:: Task input ::
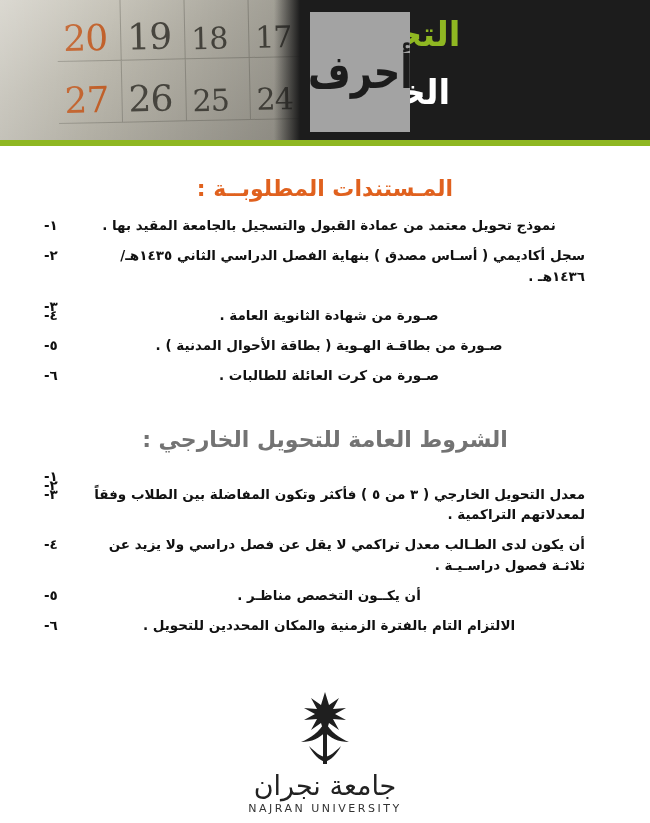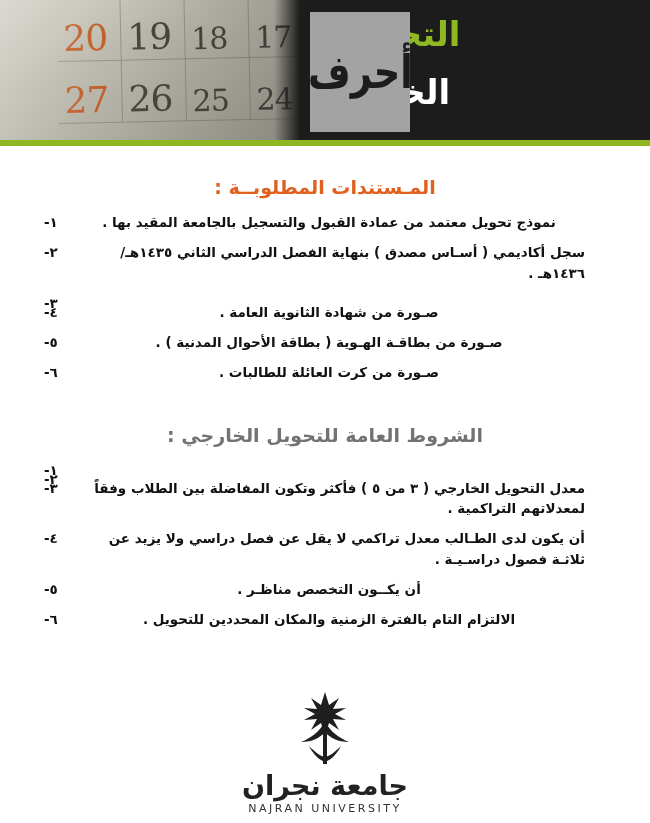"المـستندات المطلوبــة :" .section-title { font-size: 19px -> 22px }
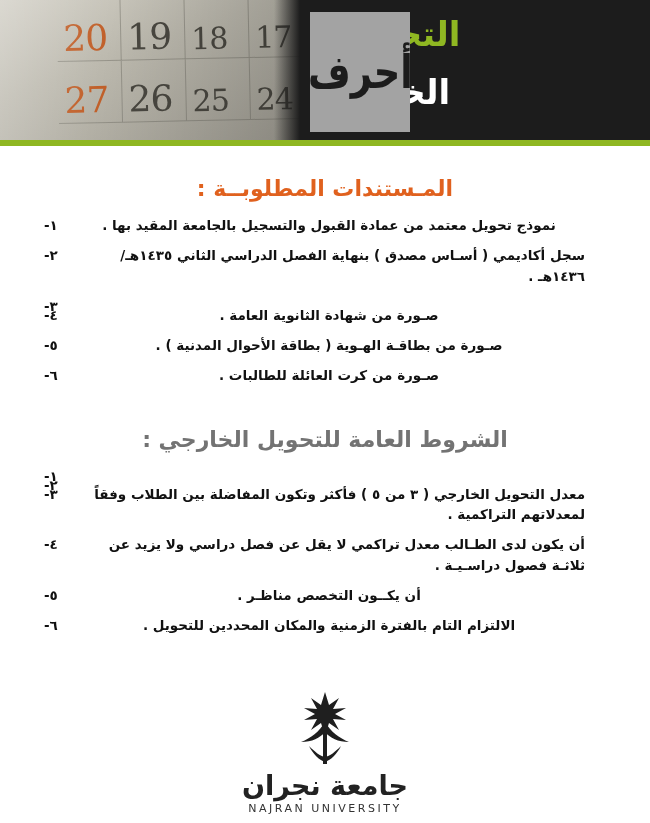"جامعة نجران" .uni-ar { font-weight: bold -> normal }
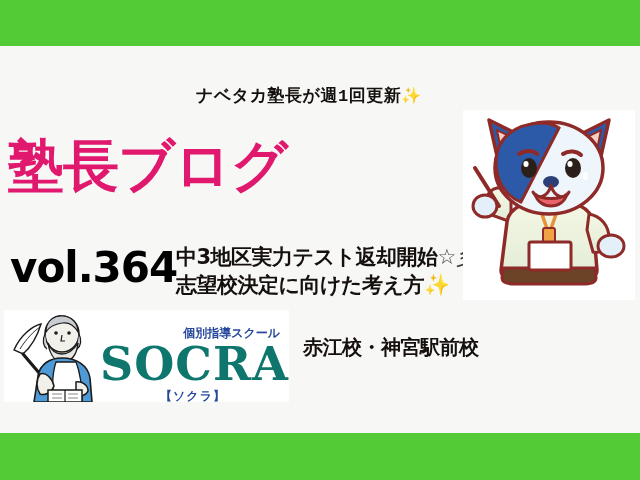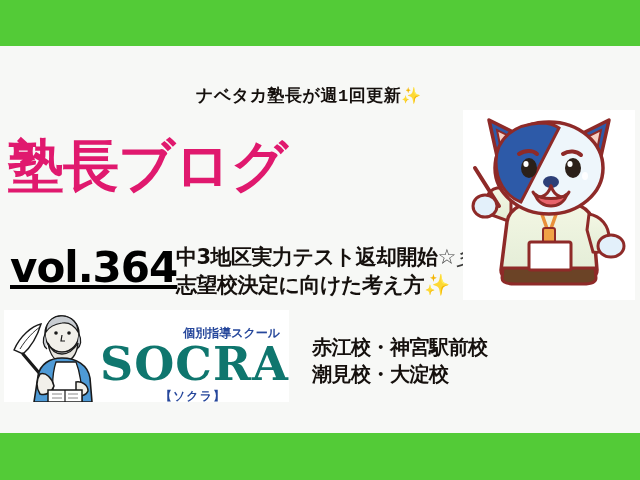"vol.364" #vol-number { text-decoration: underline -> none }
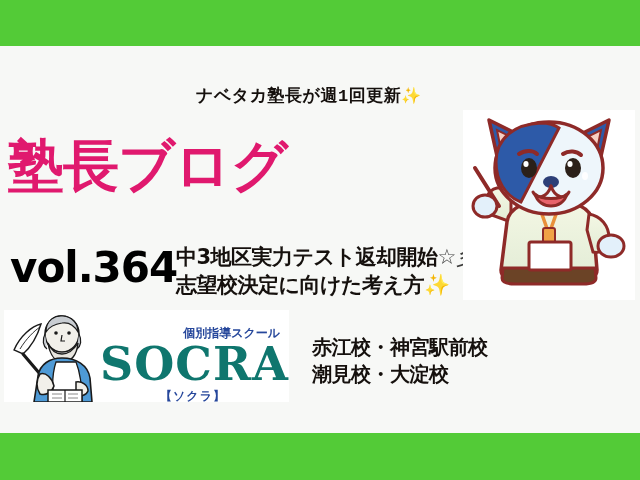"赤江校・神宮駅前校" #school-names { left: 312px -> 303px }
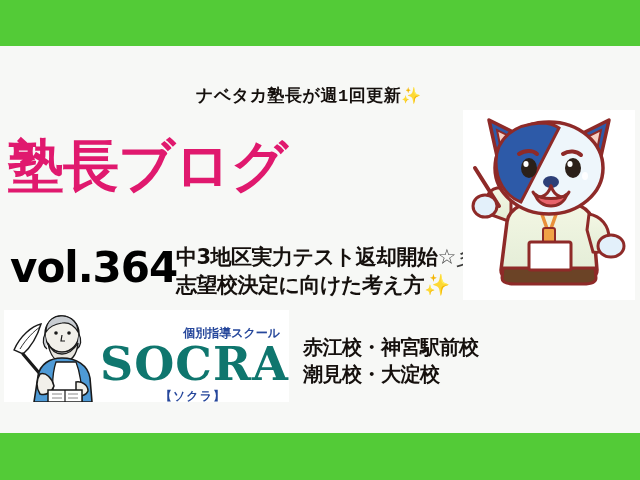"潮見校・大淀校" div.school-line { html: <div>潮見校・大淀校</div> -> none }
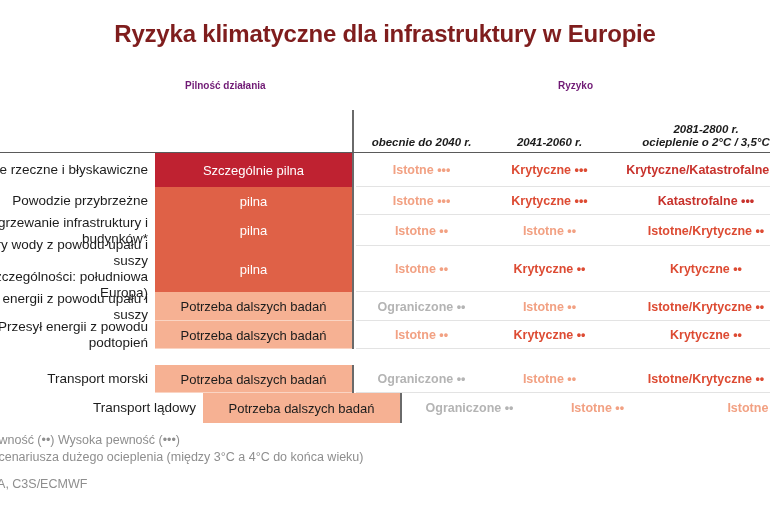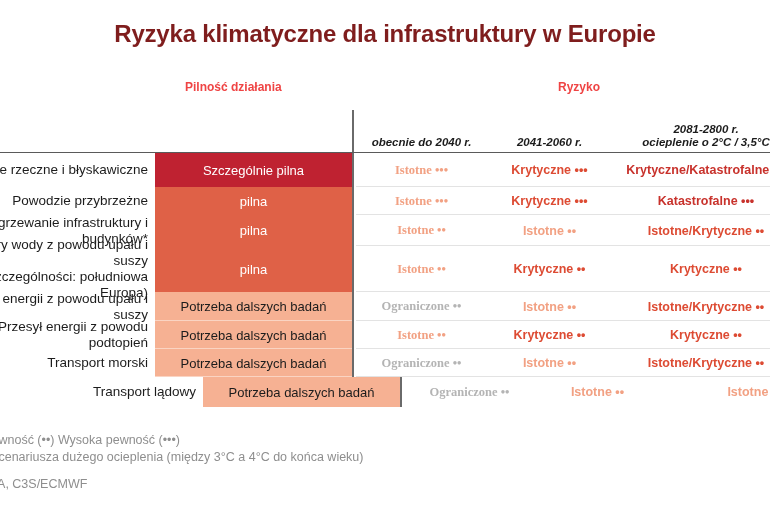"Pilność działania" .group-head { color: #ef4444 -> #701a75; font-size: 12px -> 10px }
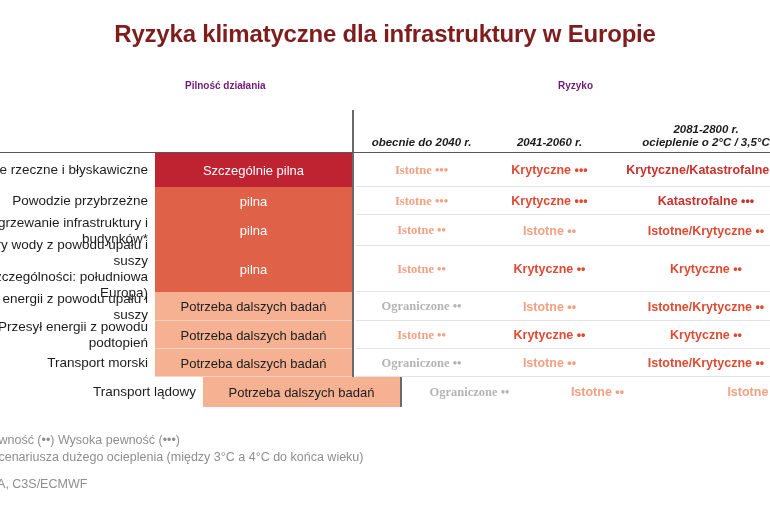"Istotne •••" .r1 { font-family: Liberation Serif, serif -> none }
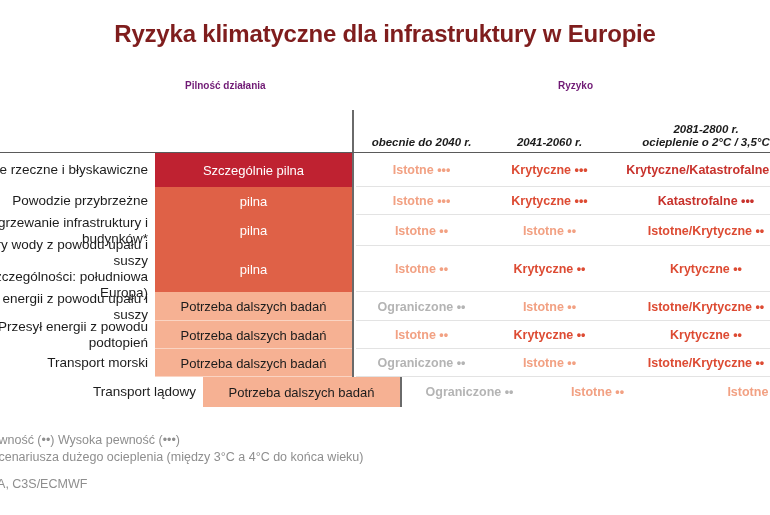"Transport morski" div.row { margin-top: none -> 16px }
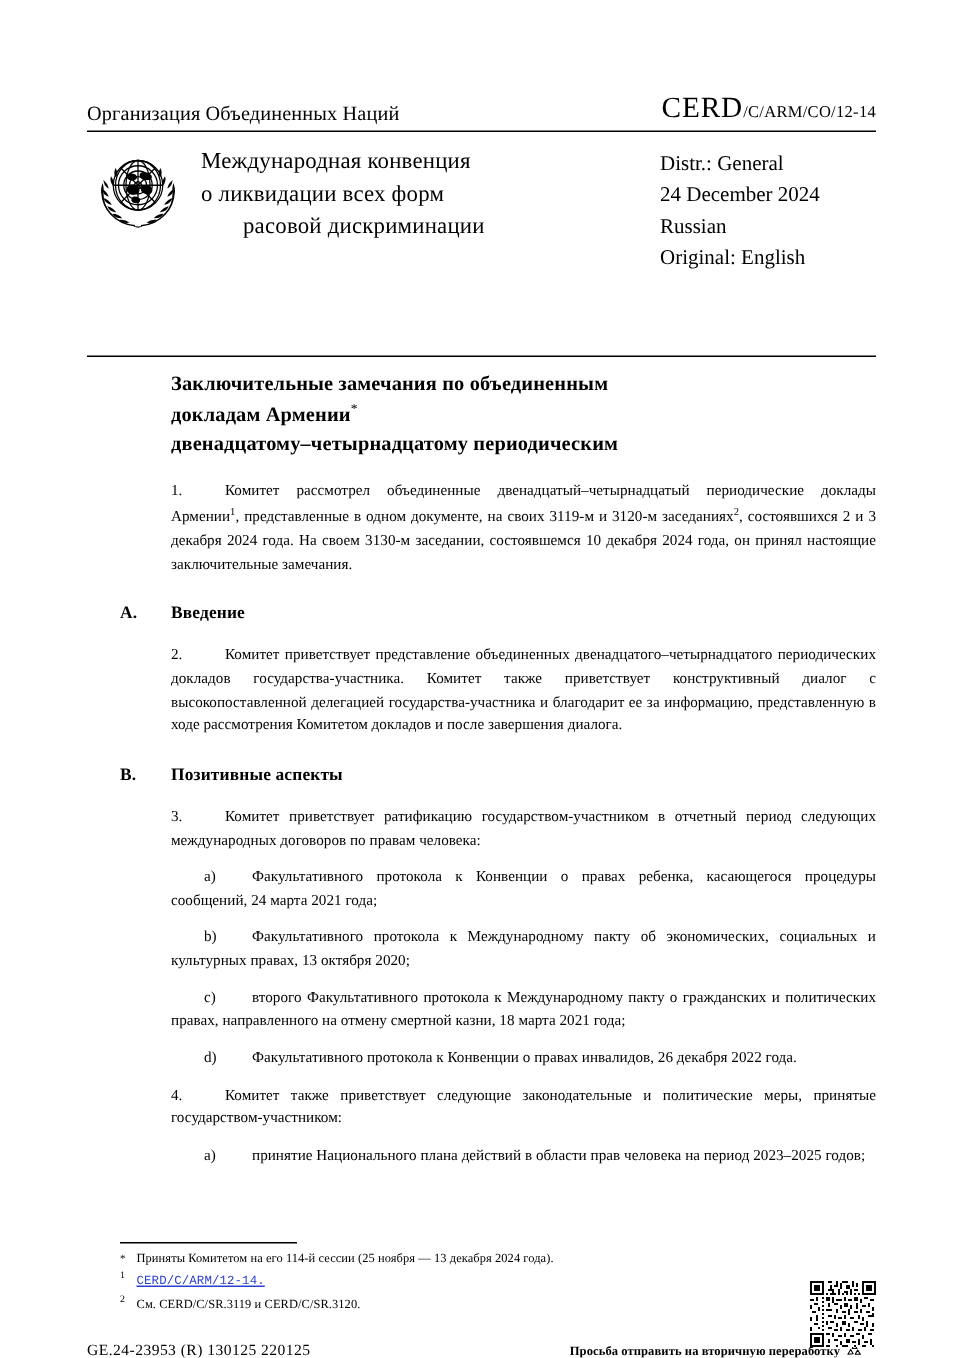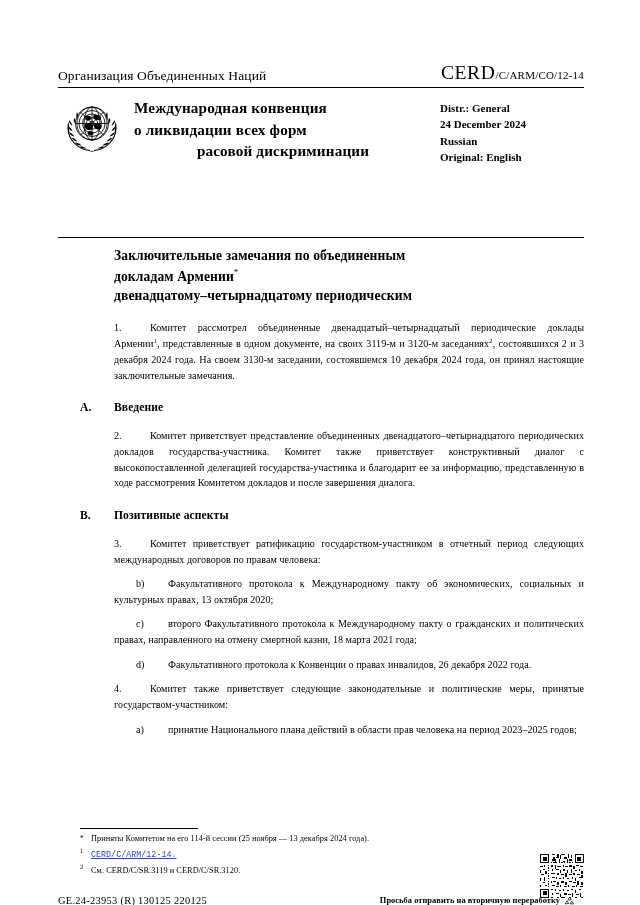"Международная конвенция" .conv-title { font-weight: bold -> normal }
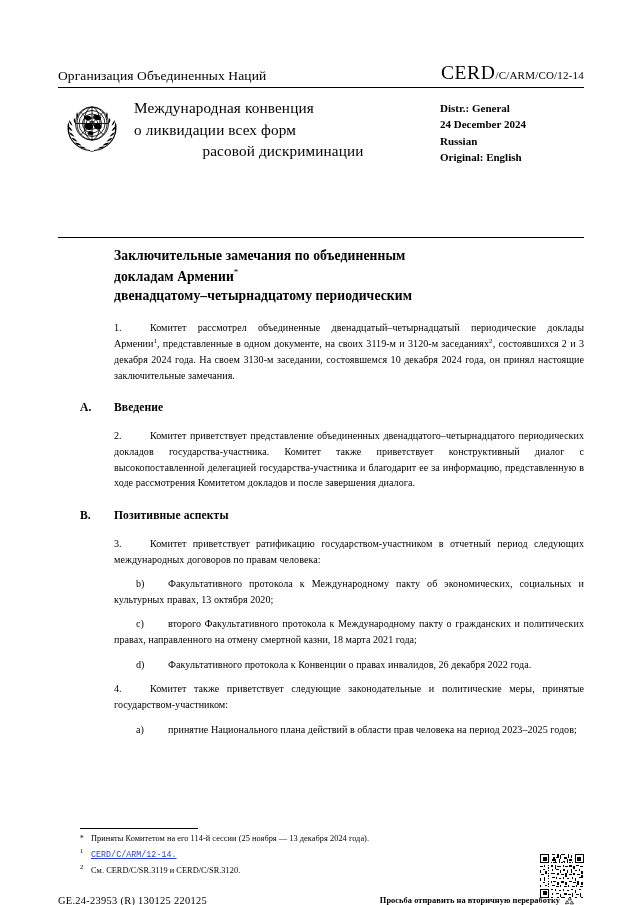"Distr.: General" .distr { font-size: 11px -> 14px; font-weight: bold -> none }
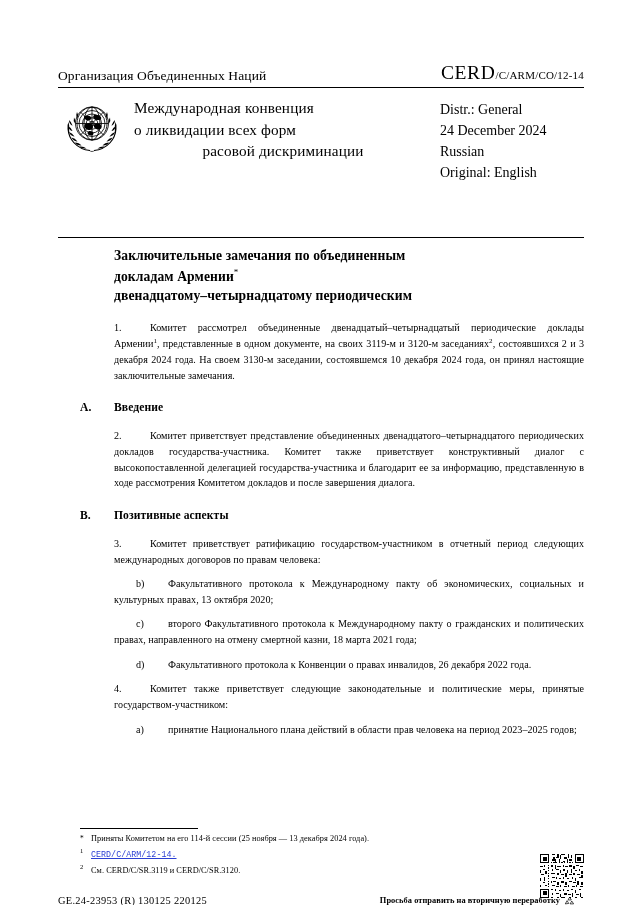"расовой дискриминации" .conv-title .ln3 { text-align: center -> none }
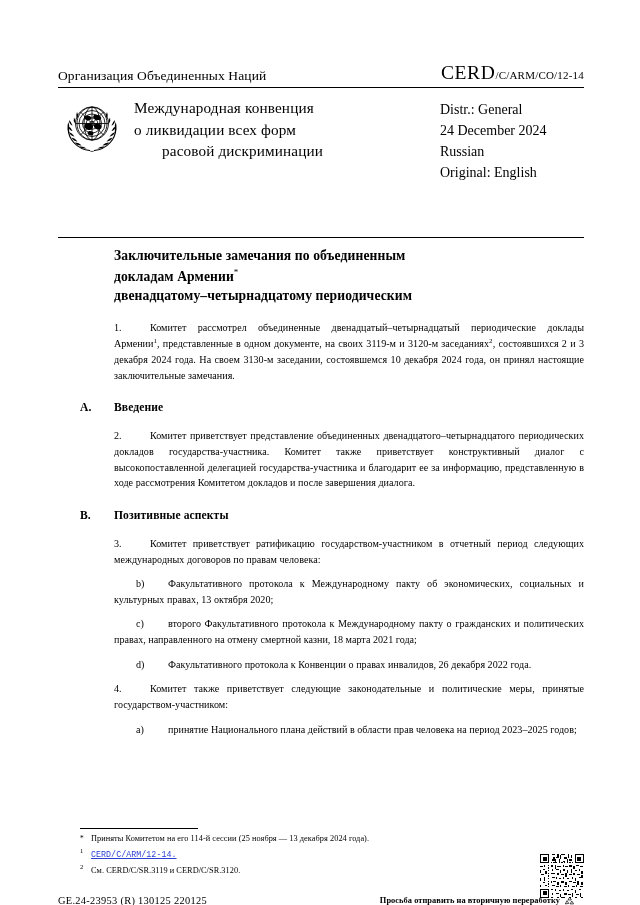"a) Факультативного протокола к Конвенции" p.para { html: none -> <p><span>a)</span><span>Факультативного протокола к Конвенции о правах ребенка, касающегося процедуры сообщений, 24 марта 2021 года;</span></p> }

:: Your goal ::
Restate every line of the listing exactly. Pictures are not part of the copy.

:: Solution to the exercise ::
"المـستندات المطلوبــة :" .section-title { font-size: 19px -> 22px }
"جامعة نجران" .uni-ar { font-weight: bold -> normal }
"vol.364" #vol-number { text-decoration: underline -> none }
"赤江校・神宮駅前校" #school-names { left: 312px -> 303px }
"潮見校・大淀校" div.school-line { html: <div>潮見校・大淀校</div> -> none }
"Pilność działania" .group-head { color: #ef4444 -> #701a75; font-size: 12px -> 10px }
"Istotne •••" .r1 { font-family: Liberation Serif, serif -> none }
"Transport morski" div.row { margin-top: none -> 16px }
"Международная конвенция" .conv-title { font-weight: bold -> normal }
"Distr.: General" .distr { font-size: 11px -> 14px; font-weight: bold -> none }
"расовой дискриминации" .conv-title .ln3 { text-align: center -> none }
"a) Факультативного протокола к Конвенции" p.para { html: none -> <p><span>a)</span><span>Факультативного протокола к Конвенции о правах ребенка, касающегося процедуры сообщений, 24 марта 2021 года;</span></p> }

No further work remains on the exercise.